The funny Saturday morning cartoon-like story is a perfect humorous backdrop for a bright action co-op puzzler.
In my case though, I tackled most of the game’s story mode as a single-player. You may think this is not the way to play a co-op game but I really enjoyed the way it handled gameplay when alone. Instead of alternating control of the characters like Overcooked or BoxBoy! this time each character is controlled by the two different sides of your controller. Buttons and analogue sticks on the left control one, those on the right control on the other. At first, this is a whole lot like rubbing your stomach and smacking your head at the same time. But after a while your brain clicks into the multitasking brain-divide and it brings in yet another layer of complexity that I really found gratifying.

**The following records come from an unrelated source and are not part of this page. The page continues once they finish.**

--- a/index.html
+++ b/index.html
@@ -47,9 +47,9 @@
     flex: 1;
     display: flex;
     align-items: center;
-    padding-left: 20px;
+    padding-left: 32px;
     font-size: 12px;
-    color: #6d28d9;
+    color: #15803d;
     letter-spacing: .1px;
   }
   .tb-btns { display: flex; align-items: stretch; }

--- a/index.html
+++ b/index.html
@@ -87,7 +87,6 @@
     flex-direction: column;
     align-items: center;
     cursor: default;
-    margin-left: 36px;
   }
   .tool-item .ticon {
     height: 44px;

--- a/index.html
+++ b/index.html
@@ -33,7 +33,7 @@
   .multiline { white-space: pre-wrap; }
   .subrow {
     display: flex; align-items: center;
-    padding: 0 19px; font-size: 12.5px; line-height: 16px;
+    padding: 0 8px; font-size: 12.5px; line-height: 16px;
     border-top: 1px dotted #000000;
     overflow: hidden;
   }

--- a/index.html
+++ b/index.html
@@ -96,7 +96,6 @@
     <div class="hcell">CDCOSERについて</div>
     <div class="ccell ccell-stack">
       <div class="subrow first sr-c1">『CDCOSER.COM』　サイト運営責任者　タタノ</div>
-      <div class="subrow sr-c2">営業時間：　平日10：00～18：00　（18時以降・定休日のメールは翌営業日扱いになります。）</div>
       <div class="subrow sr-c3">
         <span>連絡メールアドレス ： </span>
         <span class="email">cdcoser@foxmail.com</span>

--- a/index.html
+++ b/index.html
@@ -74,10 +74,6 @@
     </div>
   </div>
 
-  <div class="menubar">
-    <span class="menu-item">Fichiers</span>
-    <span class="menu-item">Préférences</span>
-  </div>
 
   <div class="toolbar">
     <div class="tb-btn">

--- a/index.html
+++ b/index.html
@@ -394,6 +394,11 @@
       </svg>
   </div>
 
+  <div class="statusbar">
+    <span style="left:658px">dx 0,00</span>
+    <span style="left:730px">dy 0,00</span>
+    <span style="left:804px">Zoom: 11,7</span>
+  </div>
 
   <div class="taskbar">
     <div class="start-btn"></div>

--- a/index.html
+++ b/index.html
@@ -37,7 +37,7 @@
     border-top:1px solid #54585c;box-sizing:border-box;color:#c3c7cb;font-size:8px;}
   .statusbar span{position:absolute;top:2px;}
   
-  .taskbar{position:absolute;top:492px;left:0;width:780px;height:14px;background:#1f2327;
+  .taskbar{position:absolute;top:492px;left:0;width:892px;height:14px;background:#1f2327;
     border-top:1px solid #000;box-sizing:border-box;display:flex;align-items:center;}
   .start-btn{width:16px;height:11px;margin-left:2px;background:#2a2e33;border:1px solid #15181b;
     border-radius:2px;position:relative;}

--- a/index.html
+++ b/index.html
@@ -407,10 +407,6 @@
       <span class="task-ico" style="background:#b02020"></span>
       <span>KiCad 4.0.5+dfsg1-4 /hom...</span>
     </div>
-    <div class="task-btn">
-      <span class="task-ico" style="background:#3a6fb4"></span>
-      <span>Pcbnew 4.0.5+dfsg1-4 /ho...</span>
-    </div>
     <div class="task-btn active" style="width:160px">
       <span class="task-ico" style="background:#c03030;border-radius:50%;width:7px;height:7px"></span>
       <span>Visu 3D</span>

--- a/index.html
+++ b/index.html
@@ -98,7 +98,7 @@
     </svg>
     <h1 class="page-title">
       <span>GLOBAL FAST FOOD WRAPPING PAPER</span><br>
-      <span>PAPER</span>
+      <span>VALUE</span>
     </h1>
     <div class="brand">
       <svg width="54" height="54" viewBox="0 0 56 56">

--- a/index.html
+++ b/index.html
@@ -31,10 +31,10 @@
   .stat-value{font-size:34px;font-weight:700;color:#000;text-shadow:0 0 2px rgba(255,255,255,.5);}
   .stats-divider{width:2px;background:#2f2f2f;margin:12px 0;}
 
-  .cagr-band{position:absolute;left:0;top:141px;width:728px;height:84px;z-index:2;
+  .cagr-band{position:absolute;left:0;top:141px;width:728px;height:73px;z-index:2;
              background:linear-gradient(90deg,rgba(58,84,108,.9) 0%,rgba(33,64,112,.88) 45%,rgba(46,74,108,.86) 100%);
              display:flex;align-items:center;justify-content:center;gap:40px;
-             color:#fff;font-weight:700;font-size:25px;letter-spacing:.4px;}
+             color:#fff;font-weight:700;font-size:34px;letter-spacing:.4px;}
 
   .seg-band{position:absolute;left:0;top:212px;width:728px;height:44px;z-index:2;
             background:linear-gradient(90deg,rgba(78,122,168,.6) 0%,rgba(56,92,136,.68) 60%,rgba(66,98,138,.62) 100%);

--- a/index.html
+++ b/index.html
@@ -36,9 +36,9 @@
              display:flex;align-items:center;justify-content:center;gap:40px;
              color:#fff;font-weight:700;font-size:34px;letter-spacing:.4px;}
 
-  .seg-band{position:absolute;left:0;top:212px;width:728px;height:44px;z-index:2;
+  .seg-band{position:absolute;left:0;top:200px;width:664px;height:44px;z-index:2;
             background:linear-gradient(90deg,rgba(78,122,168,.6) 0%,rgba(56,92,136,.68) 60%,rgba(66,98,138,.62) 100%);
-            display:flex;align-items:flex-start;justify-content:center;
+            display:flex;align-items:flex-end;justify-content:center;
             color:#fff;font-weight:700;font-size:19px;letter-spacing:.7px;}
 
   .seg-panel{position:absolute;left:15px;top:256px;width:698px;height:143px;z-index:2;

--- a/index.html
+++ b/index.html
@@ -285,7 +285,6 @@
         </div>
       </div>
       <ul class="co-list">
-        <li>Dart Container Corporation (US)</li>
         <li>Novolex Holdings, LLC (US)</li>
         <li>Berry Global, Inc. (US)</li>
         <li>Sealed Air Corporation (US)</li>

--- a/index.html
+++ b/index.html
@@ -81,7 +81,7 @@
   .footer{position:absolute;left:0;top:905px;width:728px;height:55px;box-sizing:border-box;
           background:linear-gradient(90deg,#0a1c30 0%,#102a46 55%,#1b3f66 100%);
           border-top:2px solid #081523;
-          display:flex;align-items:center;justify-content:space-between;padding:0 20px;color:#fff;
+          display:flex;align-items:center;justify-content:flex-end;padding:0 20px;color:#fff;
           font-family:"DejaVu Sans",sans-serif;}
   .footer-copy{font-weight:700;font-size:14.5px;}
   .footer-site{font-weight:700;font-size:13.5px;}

Probably the best feature of this game is that it doesn’t overstay it’s welcome. And by that, I mean that you can complete the story mode in about five hours or so. It’s a short romp through a bright funny world that lets you enjoy some fun (if a little repetitive) gameplay and offers enough variety to keep you interested for its duration. Plus, if like me, you enjoyed the journey you can go back for a host of extras. You can try to find hidden cosmetic collectables (to spice up the look of your medic or your Homebase). Or you can return to any completed puzzle area to collect special ‘stickers’ to complete an album of tougher puzzle tasks which include things like saving all the dizzies in an area without being knocked out by angry moles or a swinging crane (two actual things that happen). Finally, you could even jump back to improve your completion speed in a time-attack mode.
It’s not only a fun two-player co-op but by paying homage to some pretty great games it provides a wonderfully familiar experience that will no doubt have you second-guessing why you did not enter the medical profession like your parents said you should.
As you can tell – I really enjoyed my time as a pair of comical paramedics and heartily recommend everyone to give it a go. Of course, that’s not to say that it has no issues. I would have loved to see more diseases in the style of Two-Point Hospital for example (that’s actually my new dream crossover event). Also, the initial loading screen takes so long I thought the game had stalled, the single save slot feels archaic and occasionally controlling two-characters running in opposite directions had the camera freak-out a little (and you cannot control it). And once or twice a bug suddenly flung all my patients to all corners of the map – but a quick and easy puzzle-restart (available in the options) solved this. All being said and done – this is a great little game that I thoroughly enjoyed. It’s not only a fun two-player co-op but by paying homage to some pretty great games it provides a wonderfully familiar experience that will no doubt have you second-guessing why you did not enter the medical profession like your parents said you should. If it’s anything like this game depicts, it’s clearly a heck of a lot of fun.